Abdur Rahman, King Fahd University of Petroleum and Minerals

Co-authors: Nasir Abbas, King Fahd University of Petroleum and Minerals

Abstract: Demography and policy rely on monitoring life course events such as fertility and mortality rates in various countries. The most used measure to determine whether a nation is replacing its population is the total fertility rate(TFR). In contrast, crude death rate (CDR) sheds light on the overall mortality trend. A recent study suggests that the most appropriate model for TFR is the generalized extreme value (GEV) distribution. This study proposes Exponentially Weighted Moving Average (EWMA) chart based on GEV distribution for monitoring TFRs and CDRs across different Middle East and North Africa (MENA) countries revealing a new finding that CDR also follows the GEV distribution. We introduce an innovative performance metric, Expected Absolute Loss EAL to assess the effectiveness of the control chart.
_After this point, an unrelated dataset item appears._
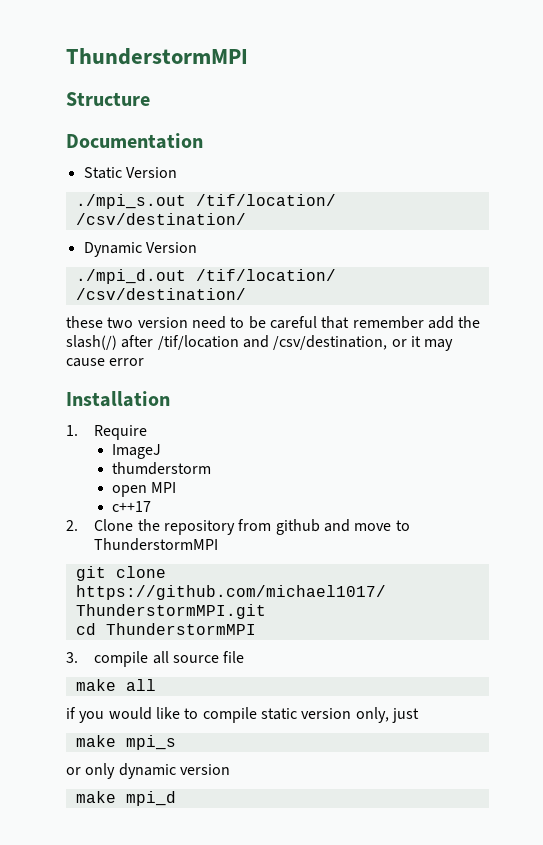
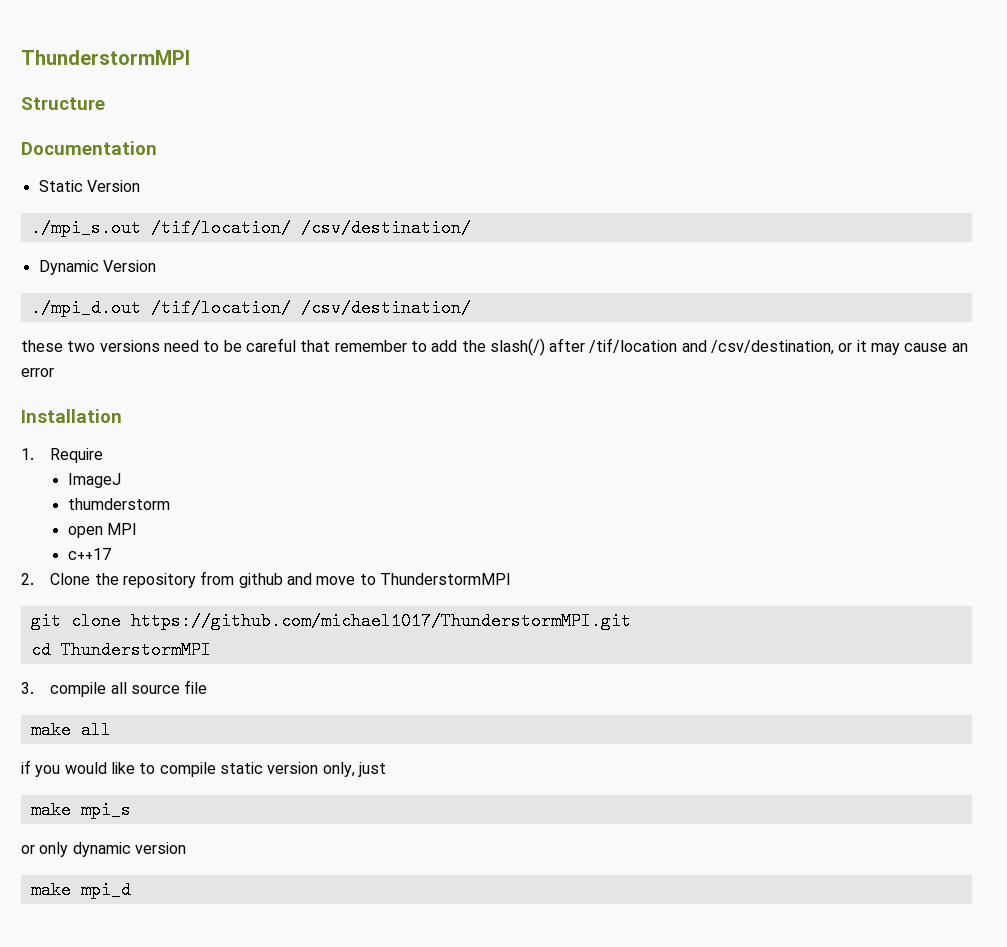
[137,317,188,328] version -> [99,340,160,352] versions
(424, 322) none -> [410,341,427,352] to
(105, 362) none -> [951,343,968,352] an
Various quality metrics such as ARL, SDRL, MDRL, and EAL have been employed to assess the performance of the newly proposed GEV-EWMA control chart. The results indicate that the ARL bias stems from the GEV shape parameter which is affected by the nature of this asymmetric distribution. When symmetric limits are applied the bias persists however, using asymmetric limits significantly reduces the bias. These findings indicate that the GEV-EWMA chart outperforms, especially in detecting increasing extremeness signals.